Also the Thracian, Dacian and Illyrian languages have very few glosses attested usually in Greek sources (Greek alphabet does not have a letter for "ă").
Conclusion:
The action of a paleo-Balkanic substratum on Romanian, Bulgarian and Albanian as explanation for the "ă" in unstressed syllable seems a good explanation, but cannot be demonstrated without doubt.


----------



## Christo Tamarin

danielstan said:


> Bulgarian has "ă" very frequently used, also in non-stressed position.
> E.g. _Б*ъ*лгария_


Actually, unlike Romanian, *Bulgarian does not distinguish A and Ъ in a non-stressed position*. In Bulgarian, in non-stress positions, whether to write A or Ъ - this is just a matter of orthography.



danielstan said:


> Also Albanian (although not a Slavic language) has the sound [ə] noted with "ë", also in non-stressed syllable.
> E.g. lat. _camisia_ > alb. _këmishë_ (cf. rom. _cămașă_)


What about Albanian? Does Albanian distinguish *a *and* ë *in non-stressed positions?

*About Bulgarian*. Some centuries ago, Bulgarian had three vowels, same as Romanian has now. Those were: A, Ъ, Ѫ. All the development in Bulgarian can be reliably explained in the Slavic background, so no Balkanic substratum is necessary.

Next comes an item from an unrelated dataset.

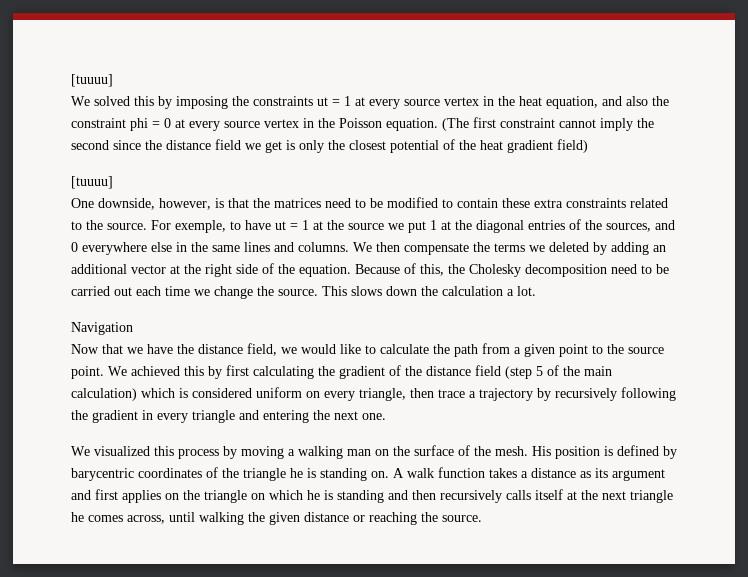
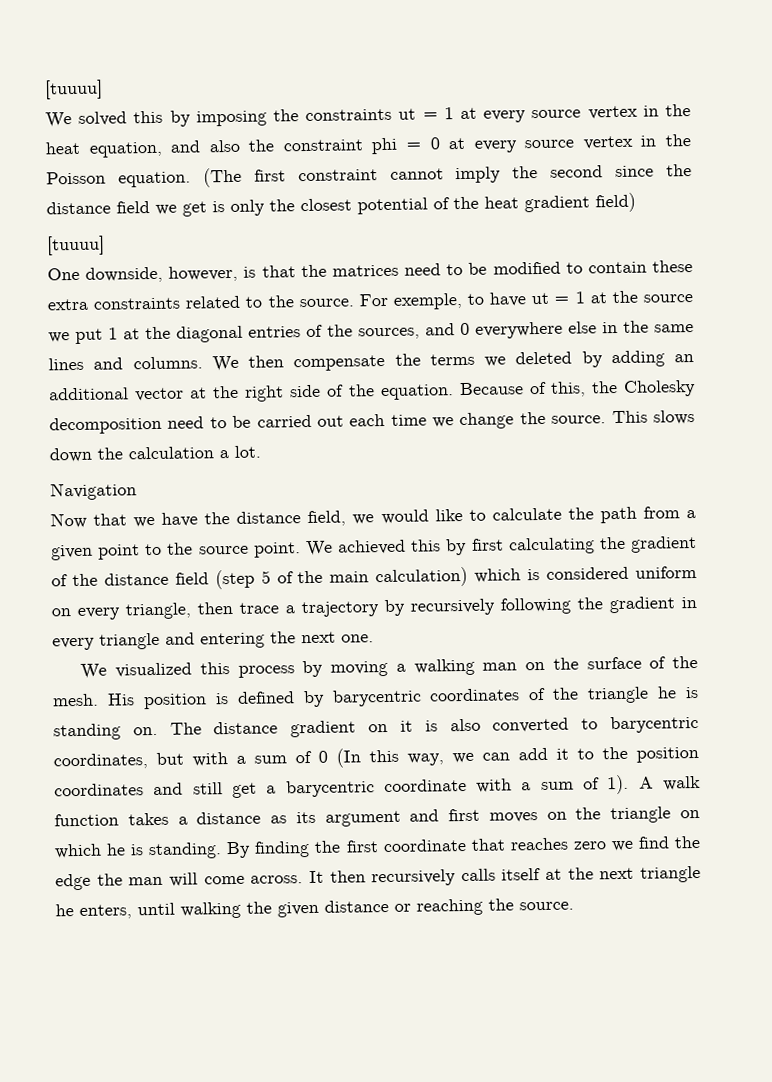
+ The distance gradient on it is also converted to barycentric coordinates, but with a sum of 0 (In this way, we can add it to the position coordinates and still get a barycentric coordinate with a sum of 1).
- A walk function takes a distance as its argument and first applies on the triangle on which he is standing and then recursively calls itself at the next triangle he comes across, until walking the given distance or reaching the source.
+ A walk function takes a distance as its argument and first moves on the triangle on which he is standing. By finding the first coordinate that reaches zero we find the edge the man will come across. It then recursively calls itself at the next triangle he enters, until walking the given distance or reaching the source.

The A, Ъ, Ѫ are traced reliably back to protoSlavic and PIE.

In Serbian, Ѫ has merged into U (У), and Ъ has merged into A.

In Bulgarian, all the three A, Ъ, Ѫ have merged into one in non-stressed positions. In stressed positions, just Ѫ has merged into Ъ, and now we have A and Ъ still distinguished in stressed positions. In 1945, the letter Ѫ was removed from the Bulgarian alphabet.

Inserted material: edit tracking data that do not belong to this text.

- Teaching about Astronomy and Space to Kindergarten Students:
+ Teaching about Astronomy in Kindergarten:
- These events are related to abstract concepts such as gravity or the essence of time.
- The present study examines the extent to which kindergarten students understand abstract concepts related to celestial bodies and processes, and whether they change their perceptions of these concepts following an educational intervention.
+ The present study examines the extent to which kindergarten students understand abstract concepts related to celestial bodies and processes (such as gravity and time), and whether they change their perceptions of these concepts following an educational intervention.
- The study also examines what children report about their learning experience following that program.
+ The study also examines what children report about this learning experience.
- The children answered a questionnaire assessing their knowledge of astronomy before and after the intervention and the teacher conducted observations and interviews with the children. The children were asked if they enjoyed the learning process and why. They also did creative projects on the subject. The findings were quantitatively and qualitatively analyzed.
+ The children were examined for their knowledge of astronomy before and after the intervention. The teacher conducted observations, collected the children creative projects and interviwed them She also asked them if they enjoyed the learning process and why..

In Bulgarian, in stressed positions, A and Ъ had the same implementation as they have now during the recent millenium, at least.



danielstan said:


> Bulgarian has "arrived" in Balkans (probably in the 8th century, I am not sure) later than Albanian and after the Romanian "was born", so the action of a Thracian substratum centuries after the Thracians have been Latinized is dubious.


Slavic emerged at the middle Danube: present day's Hungary, Croatia, Slovakia, Slovenia, Western Romania, Northern Serbia.

Bulgarian (i.e. Slavic) arrived to the Southern and Eastern Balkans in the 7th century, under Heraclius the Roman emperor. I would not suppose any Thracian substratum.

By the way, a natural language like Romanian or Bulgarian or Albanian cannot be born. It always evolves.



danielstan said:


> Conclusion:
> The action of a paleo-Balkanic substratum on Romanian, Bulgarian and Albanian as explanation for the "ă" in unstressed syllable seems a good explanation, but cannot be demonstrated without doubt.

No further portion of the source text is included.